Pu: Vom Kanaken zur Kartoffel

Die Gangsterkatzen waren der letzte Beweis. „Ich bin deutscher, als ich dachte“, gesteht Pu rückblickend und erinnert sich im Haus der Springmaus an jenen Tag in Teheran, als ein Rudel Straßentiger ihm dreist eines seiner drei Baguettes stahlen, die den Comedian über den Mangel an gutem Kornbrot hinwegtrösten sollten. Emotional essentielle Ware – und dann lässt Pu sich derart abziehen. Kein Iraner hätte das mit sich machen lassen. Und auch kein Kanake. Nur eine Kartoffel.

Ein schwerer Schlag, vor allem wenn man gerade in der Stadt seiner Eltern ist und glaubt, mit allem irgendwie zurechtkommen zu können. Aber auch eine überaus befreiende Erfahrung. Also erzählt Pu bei seiner ersten Solo-Tour fröhlich über die Entdeckung seiner eigenen Identität, über das Leben in Münster, Berlin, Stuttgart und Zürich, über deutsche Tugenden und das verhasste Schubladendenken. Leichte, mitunter unnötig ordinäre Kost, die das Publikum aber goutiert – und die auch den ein oder anderen tiefen Gedanken verbirgt.

 

Trotz der Offenbarung von Teheran scheint Pu noch immer auf der Suche nach sich selbst zu sein. Mal mimt er den kleinen Ganoven, der Fahrräder von Theologen klaut und Sergio-Armani-Hemden durch den Zoll schmuggeln will, dann wieder den ehrbaren, allzeit pünktlichen Gutmenschen im besten Sinne des Wortes. Einen, den es zutiefst schmerzt, dass alte Menschen Pfandflaschen sammeln müssen oder dass es vielen Leuten offenbar egal ist, wenn gelegentlich mal ein Flüchtlingsheim in Flammen steht. „Ich fürchte immer, dass es noch schlimmer werden muss, bevor es alle interessiert“, gesteht er. Deshalb hätten die 13 Prozent für die AfD auch etwas Positives. Es ist ein Weckruf. Und eine Möglichkeit: „Jetzt merkt auch ihr mal, wie es ist, wegen einer kleinen Gruppe Radikaler über einen Kamm geschert zu werden“, sagt er seinen deutschen Freunden. „Willkommen in der Welt der Moslems.“

Leider bleibt Pu nicht konsequent auf diesem Niveau, auch wenn man spürt, dass er das ohne weiteres könnte. Wenn er nur wollte. Und sein Publikum auch.

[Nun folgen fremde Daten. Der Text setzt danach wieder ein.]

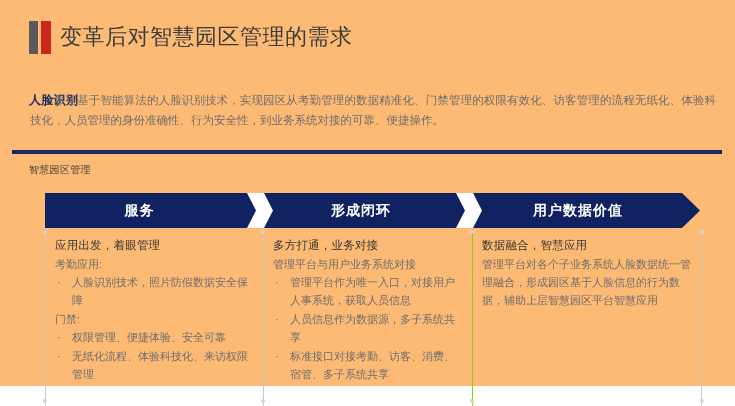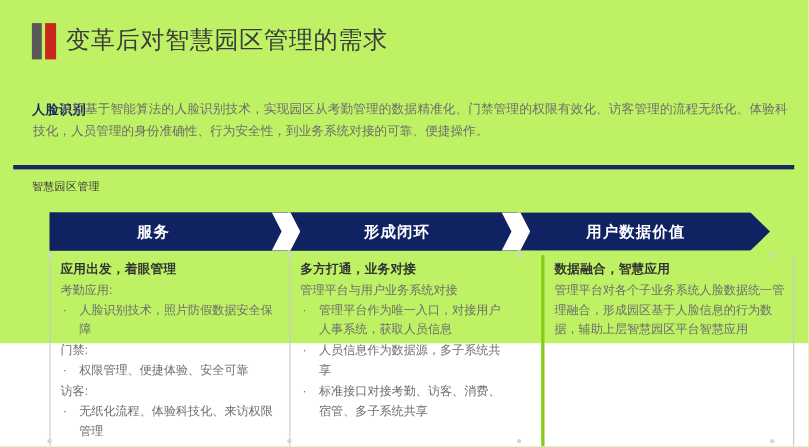--- a/index.html
+++ b/index.html
@@ -17,8 +17,8 @@
   .slide {
     position: relative;
     width: 735px;
-    height: 312px;
-    background: #bef264;
+    height: 386px;
+    background: #fdba74;
   }
 
   

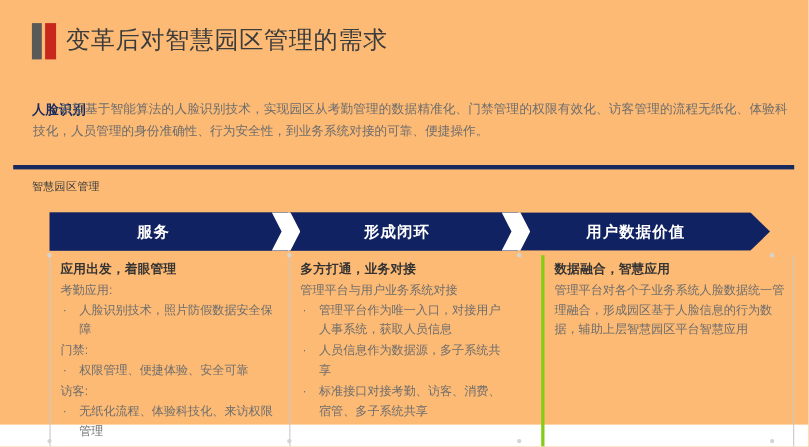--- a/index.html
+++ b/index.html
@@ -164,7 +164,7 @@
 
   .col-title {
     font-size: 11.5px;
-    font-weight: bold;
+    font-weight: normal;
     color: #333333;
     line-height: 18px;
     margin-bottom: 1px;

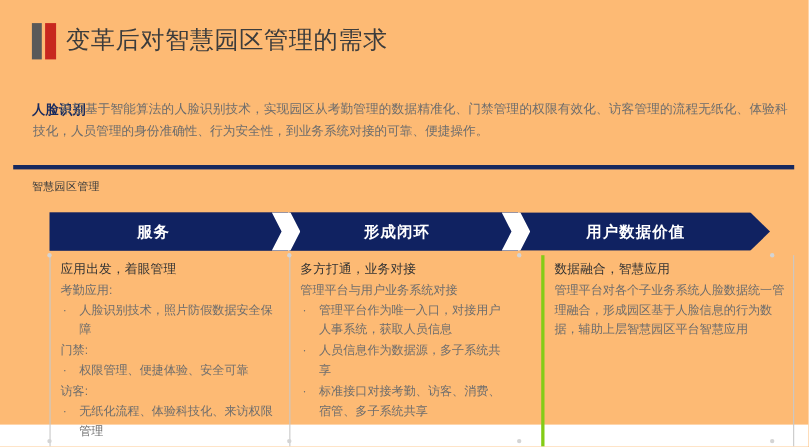--- a/index.html
+++ b/index.html
@@ -159,7 +159,7 @@
   }
   .col-1 { left: 45px;  width: 217px; border-left: 1px solid #c9c9c9; }
   .col-2 { left: 263px; width: 208px; border-left: 1px solid #c9c9c9; }
-  .col-3 { left: 492px; width: 230px; border-left: 3px solid #84cc16;
+  .col-3 { left: 472px; width: 230px; border-left: 1px solid #84cc16;
            border-right: 1px solid #c9c9c9; }
 
   .col-title {

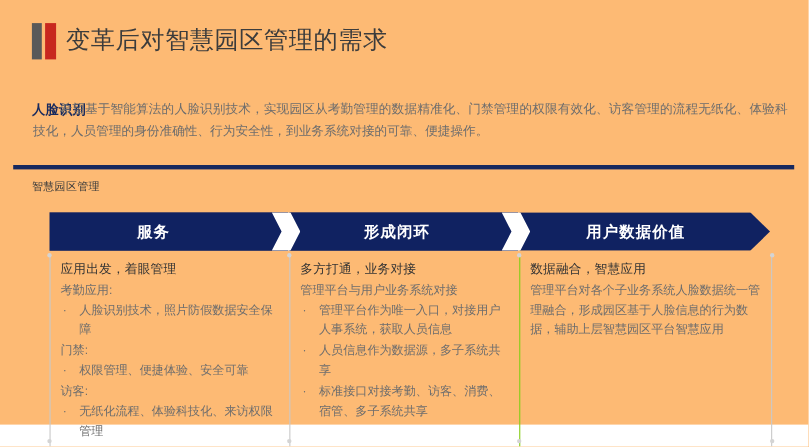--- a/index.html
+++ b/index.html
@@ -258,7 +258,6 @@
         <li><span class="dot">·</span><span>权限管理、便捷体验、安全可靠</span></li>
       </ul>
 
-      <div class="col-sub">访客:</div>
       <ul class="bullets">
         <li><span class="dot">·</span><span>无纸化流程、体验科技化、来访权限管理</span></li>
       </ul>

Stattdessen bleiben die gesellschaftskritischen Töne Ausnahmen, überlagert von Gags über Handy-Apps zur Penisgrößenmessung, die Vor- und Nachteile mancher Städte und den Vorteil des Namens Ali. Ethno-Comedy aus dem Gemischtwarenladen, wie sie auch sein Kollege Sertac Mutlu in der ersten Viertelstunde vom Stapel lässt oder unzählige andere Künstler mit Migrationshintergrund, die nach der größtmöglichen Schnittmenge mit dem Publikum suchen und das Programm dabei so schlicht wie möglich halten. Botschaften? Braucht man nicht. Dabei könnte zumindest Pu mehr. Er müsste sich nur trauen.